Es necesario entonces plantearse abiertamente: ¿Es sensato persistir en una estrategia que no obtiene los resultados esperados? ¿Tiene sentido seguir deteriorando la economía y nuestro sistema inmunológico en un encierro que nos hace perder capacidad de recuperación? ¿Tiene sentido que no se permita a la población sana salir a dar una vuelta en auto o a pie, mientras sí se permite hacer filas en notarías, bancos y supermercados? ¿Tiene sentido mantener encerrados a nuestros adultos mayores sanos, impidiéndoles acceder a negocios y farmacias? ¿Tiene sentido encerrar a los sanos “para cuidarlos”, mientras a infractores de las medidas sanitarias – por estúpidas que nos parezcan – se les castiga apenas con reclusión nocturna (con toque de queda)? ¿Tiene sentido todo esto si al mismo tiempo se dice que sí es posible ir a votar en dos semanas más? ¿No sería mejor evaluar estrategias distintas, como por ejemplo, lo que se ha hecho en Suecia dirigido por el epidemiólogo Anders Tegnell, que se focalizó en la protección de la población vulnerable permitiendo que la inmensa mayoría de la sociedad continuara su vida casi con total normalidad? ¿Qué podríamos hacer para cuidar a la población considerando aspectos sanitarios, económicos y sociales hasta que se disponga de una vacuna efectiva o hasta alcanzar la inmunidad de rebaño? Estas y otras preguntas son las mismas que se formulan no sólo en Magallanes, sino también en otros países ante la misma disyuntiva.

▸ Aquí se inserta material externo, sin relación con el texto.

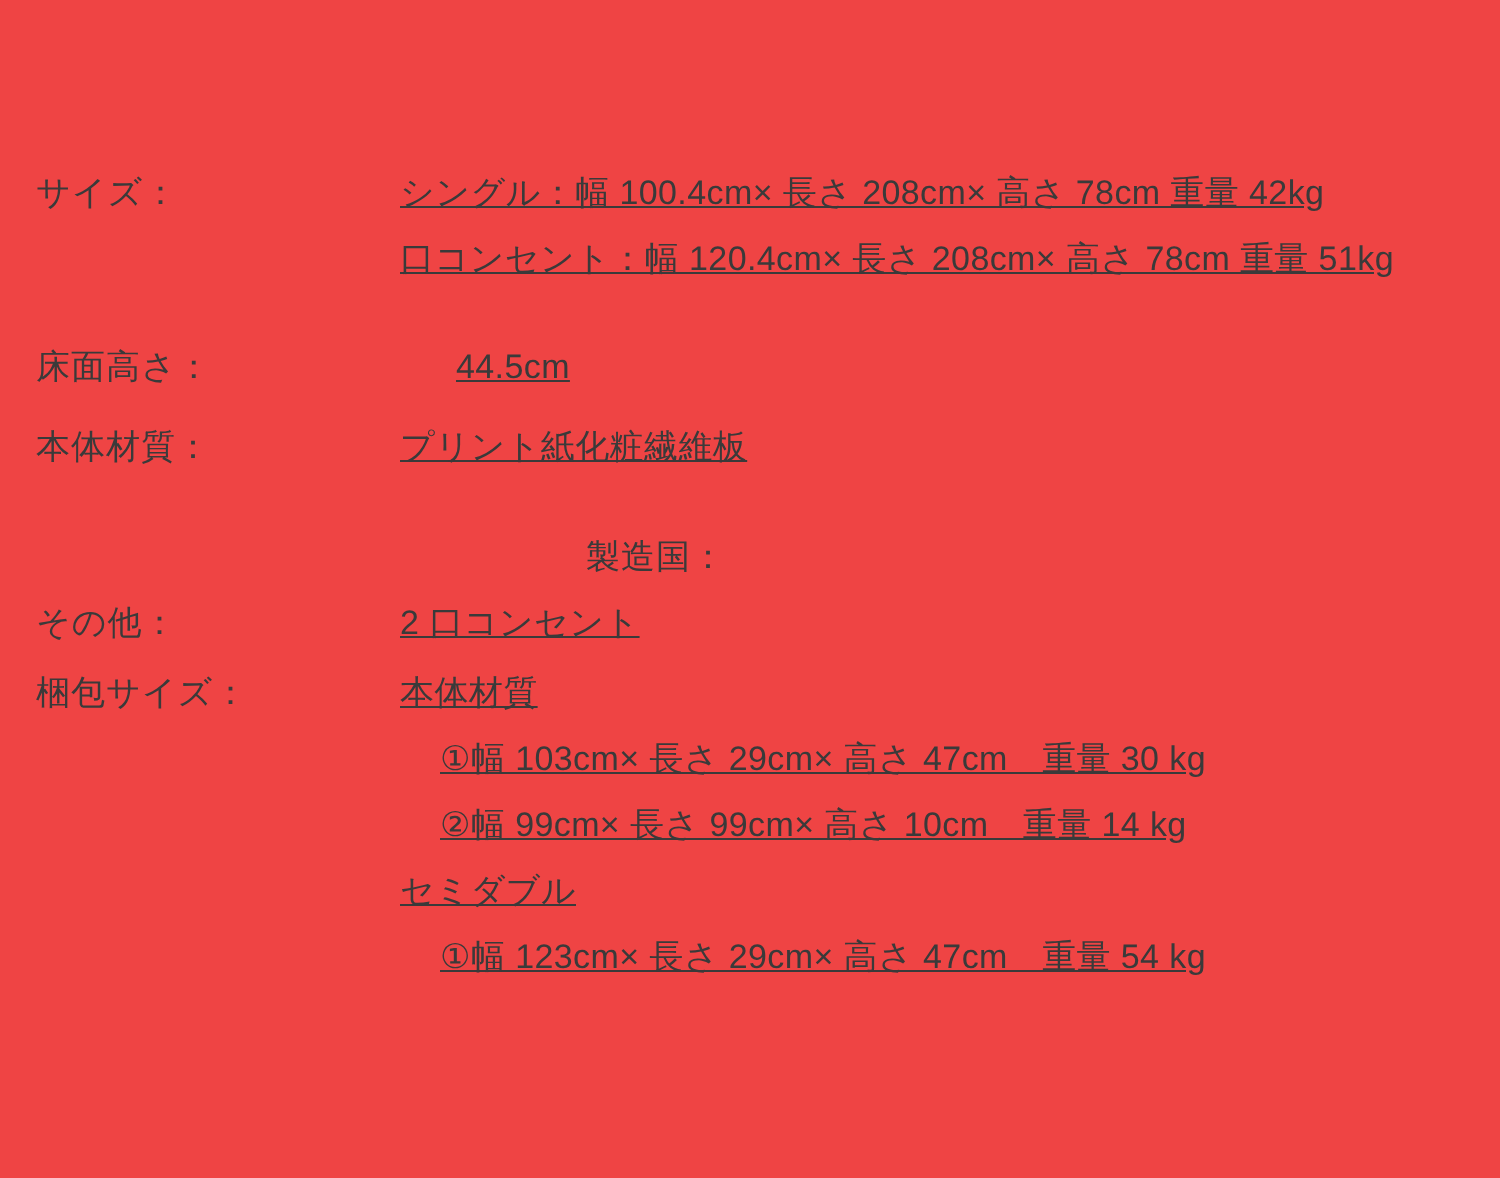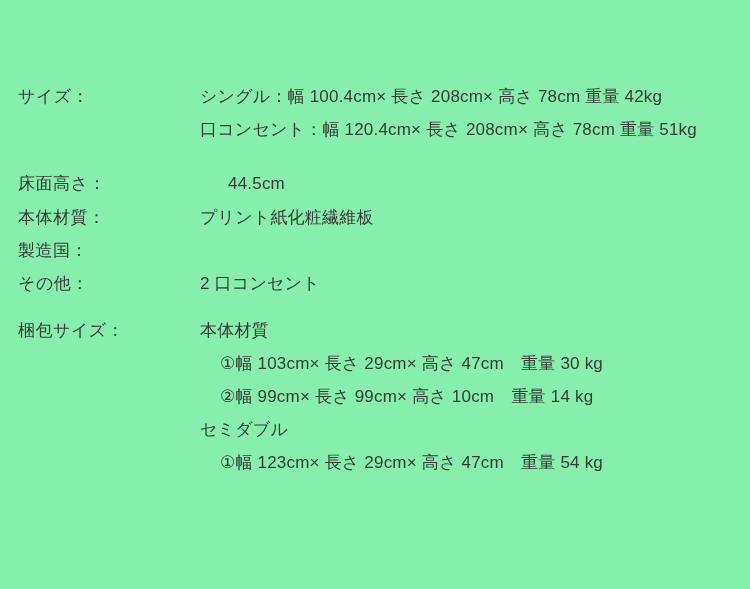--- a/index.html
+++ b/index.html
@@ -12,7 +12,7 @@
     position: relative;
     width: 750px;
     height: 589px;
-    background: #86efac;
+    background: #ef4444;
     overflow: hidden;
   }
   .spec-table {

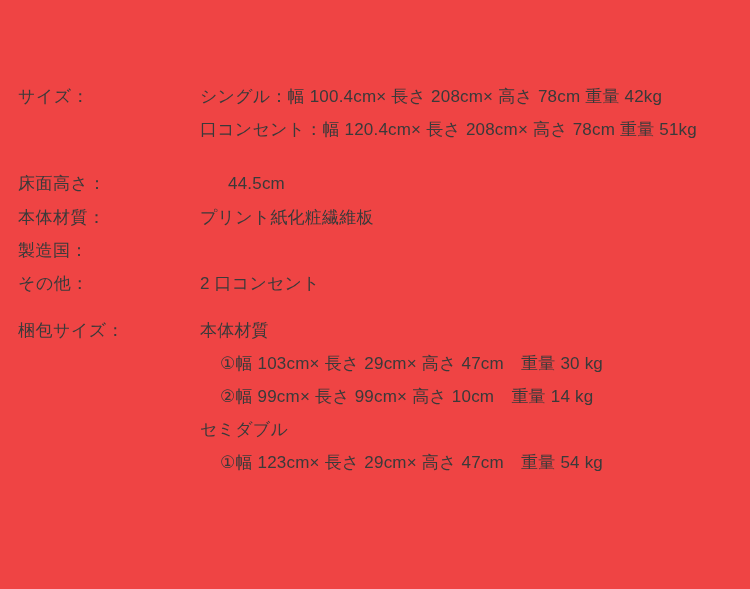--- a/index.html
+++ b/index.html
@@ -39,6 +39,7 @@
     line-height: 33px;
     white-space: pre;
     letter-spacing: 0.2px;
+    text-decoration: underline;
   }
   .spec-line.indent {
     padding-left: 20px;

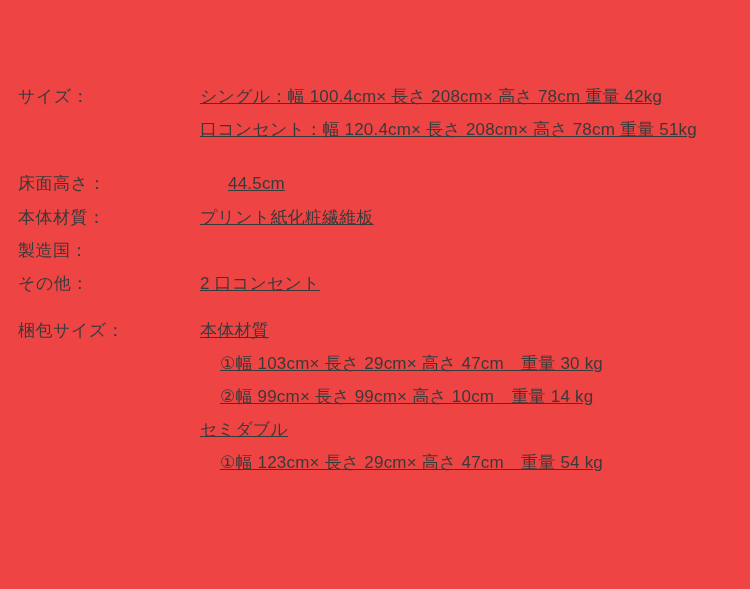--- a/index.html
+++ b/index.html
@@ -45,7 +45,7 @@
     padding-left: 20px;
   }
   .gap-21 { margin-top: 21px; gap: 28px; }
-  .gap-7  { margin-top: 1px; }
+  .gap-7  { margin-top: 7px; }
   .gap-10 { margin-top: 0; }
   .gap-2  { margin-top: 14px; justify-content: flex-end; }
 </style>

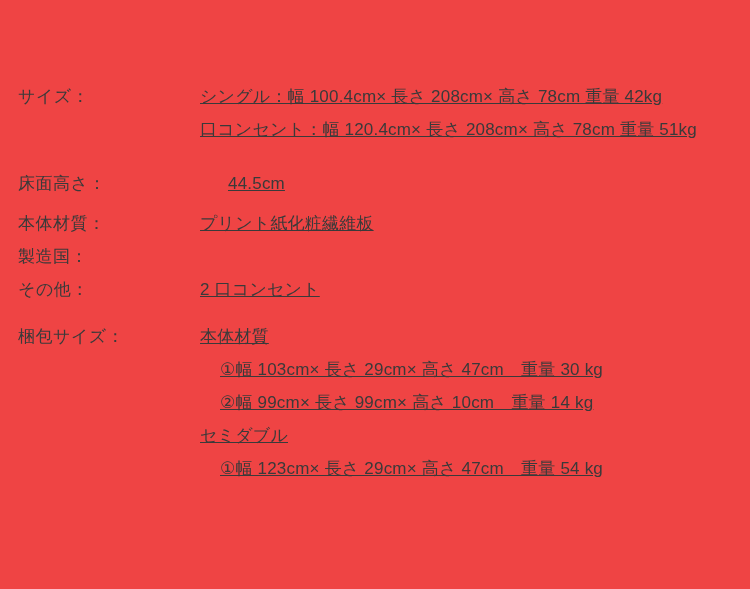--- a/index.html
+++ b/index.html
@@ -46,7 +46,7 @@
   }
   .gap-21 { margin-top: 21px; gap: 28px; }
   .gap-7  { margin-top: 7px; }
-  .gap-10 { margin-top: 0; }
+  .gap-10 { margin-top: 22px; justify-content: center; }
   .gap-2  { margin-top: 14px; justify-content: flex-end; }
 </style>
 </head>

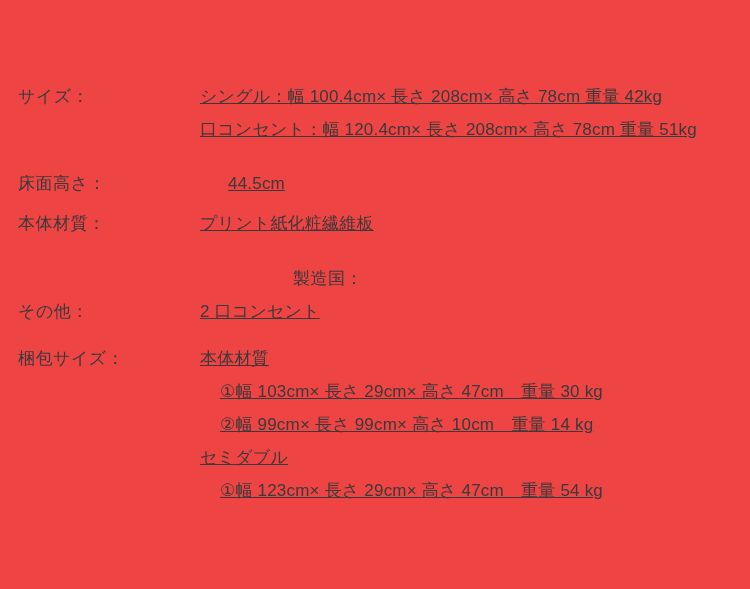--- a/index.html
+++ b/index.html
@@ -47,7 +47,7 @@
   .gap-21 { margin-top: 21px; gap: 28px; }
   .gap-7  { margin-top: 7px; }
   .gap-10 { margin-top: 22px; justify-content: center; }
-  .gap-2  { margin-top: 14px; justify-content: flex-end; }
+  .gap-2  { margin-top: 2px; justify-content: flex-end; }
 </style>
 </head>
 <body>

De hecho, a partir de la Declaración de Barrington, decenas de miles de científicos se manifestaron contrarios a las cuarentenas extendidas, al igual que el Ministro Paris y recientemente la OMS. En virtud de lo anterior y constatadas las ineludibles necesidades de los magallánicos, es imperativo establecer una estrategia que balancee los riesgos y beneficios para alcanzar la inmunidad grupal, ponderando la experiencia sueca, a efectos de que la mayoría de la población (de menor riesgo de complicaciones) viva con mayor normalidad sus vidas, mientras focalizamos todos los esfuerzos en proteger a las personas vulnerables como los adultos mayores, enfermos crónicos e inmune deprimidos.

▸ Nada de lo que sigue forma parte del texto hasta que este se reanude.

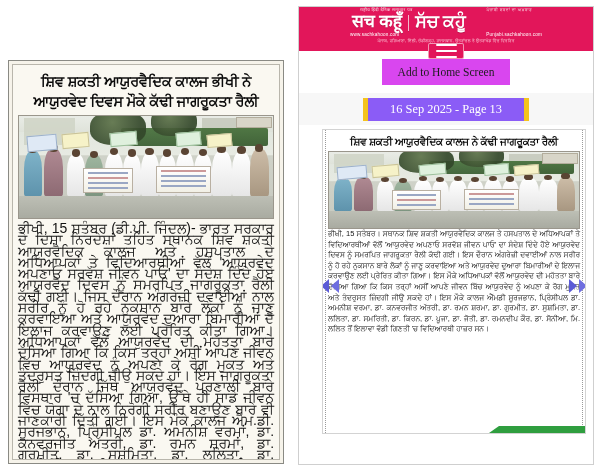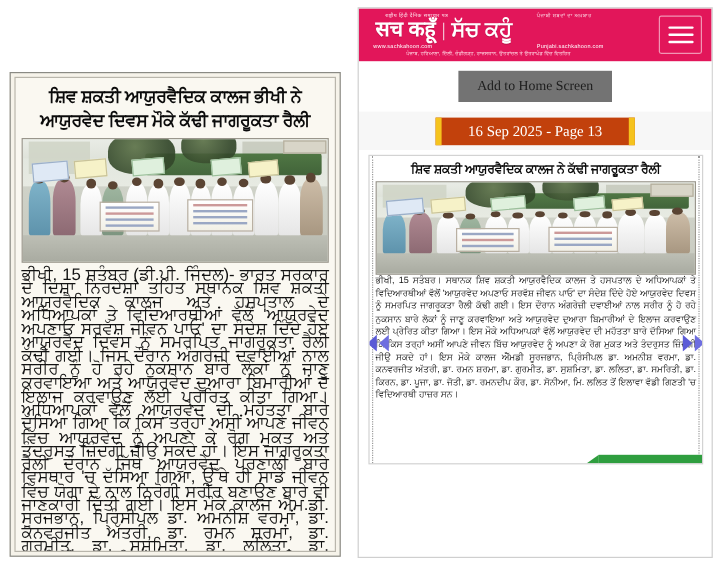--- a/index.html
+++ b/index.html
@@ -102,7 +102,7 @@
   .site-header{
     position:relative;height:44px;background:#e2165a;
     display:flex;align-items:center;justify-content:space-between;
-    padding:0 8px;box-sizing:border-box;
+    padding:0 8px;box-sizing:border-box;flex-direction:column;
   }
   .logo{position:relative;width:200px;height:38px;}
   .logo-top{

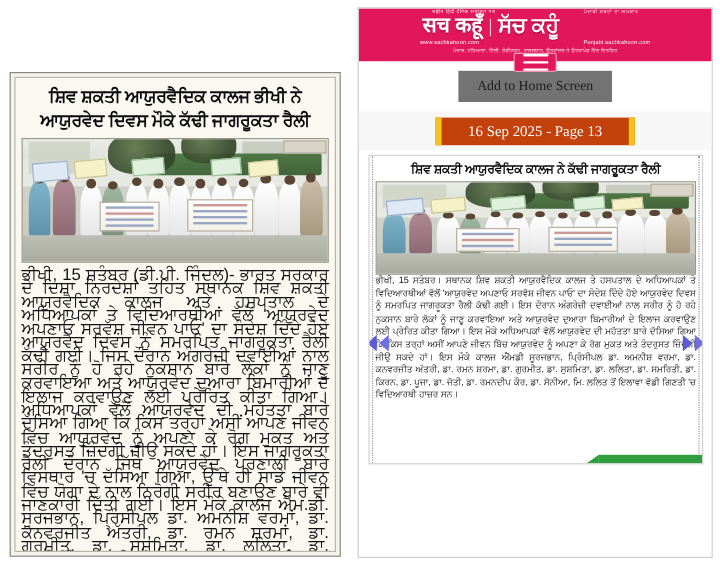--- a/index.html
+++ b/index.html
@@ -135,7 +135,7 @@
 
   .a2hs-wrap{height:42px;display:flex;align-items:center;justify-content:center;background:#fff;}
   .a2hs{
-    background:#737373;color:#1d1d1d;
+    background:#d946ef;color:#1d1d1d;
     font-family:"Liberation Serif", serif;
     font-size:11.5px;padding:6px 16px;border:none;cursor:pointer;
     line-height:14px;

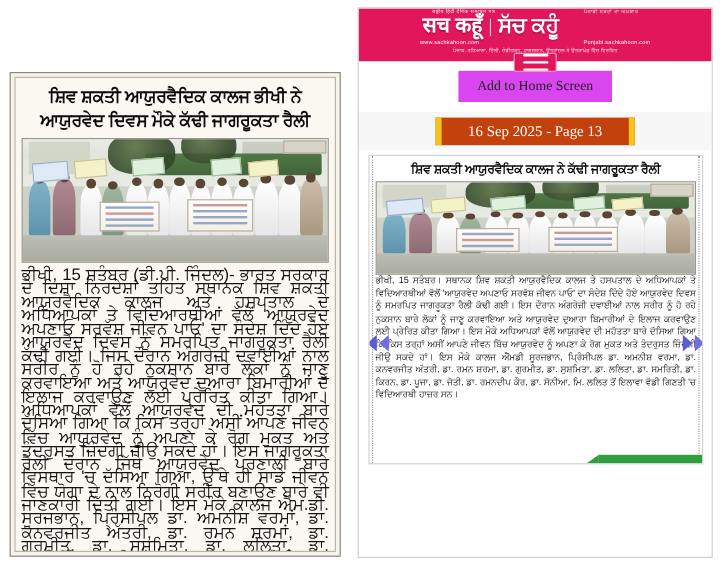--- a/index.html
+++ b/index.html
@@ -142,7 +142,7 @@
   }
   .date-wrap{height:32px;display:flex;align-items:center;justify-content:center;background:#f7f7f7;}
   .date-bar{
-    position:relative;background:#c2410c;color:#fff;
+    position:relative;background:#8b5cf6;color:#fff;
     font-family:"Liberation Serif", serif;
     font-size:12.4px;padding:4px 22px;line-height:15px;
     border-left:5px solid #f5c31d;border-right:5px solid #f5c31d;

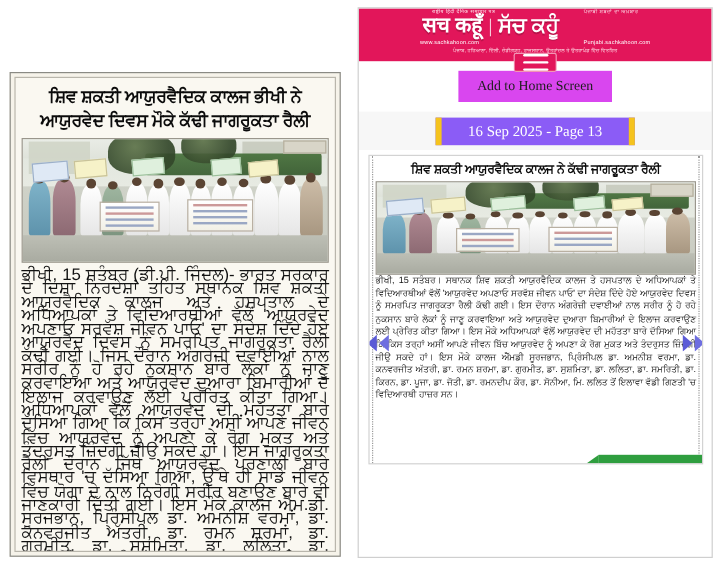--- a/index.html
+++ b/index.html
@@ -149,9 +149,9 @@
   }
 
   .article-box{
-    position:relative;margin:4px 7px 0 8px;
+    position:relative;margin:4px 7px 0 23px;
     border:1px solid #d3d3d3;background:#fff;
-    padding:3px 5px 16px 5px;height:258px;box-sizing:border-box;overflow:hidden;
+    padding:3px 5px 16px 5px;height:305px;box-sizing:border-box;overflow:hidden;
   }
   .art-head{
     font-family:"Liberation Sans", sans-serif;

Solicitamos, entonces, a nuestras autoridades, un cambio de estrategia para enfrentar el desafío que representa la situación actual, que se implementen medidas centradas en la protección de la población vulnerable, mientras todos los ciudadanos reactivamos la actividad económica y social en toda la región de Magallanes.

FIRMAN.

Manuel José Correa, economista. Paul Gnadt, economista. Salvador Harambour, geólogo. Celia Mansilla, dirigente vecinal. Fernando Harambour, ingeniero civil. Enrique Gutierrez, capitán de la marina mercante. Miguel Ángel Haro, médico de urgencias. Gloria Vilicic, empresaria. Bernardo San Martín, médico broncopulmonar. Max Salas, empresario. Paola Romero, escultora. Alejandro Riquelme, ingeniero comercial. Cecilia Cárdenas, dirigente vecinal. Eduardo Camelio, ingeniero comercial. Paula Covacevich, ingeniero en ejecución agropecuaria. Iván Nikovic, empresario.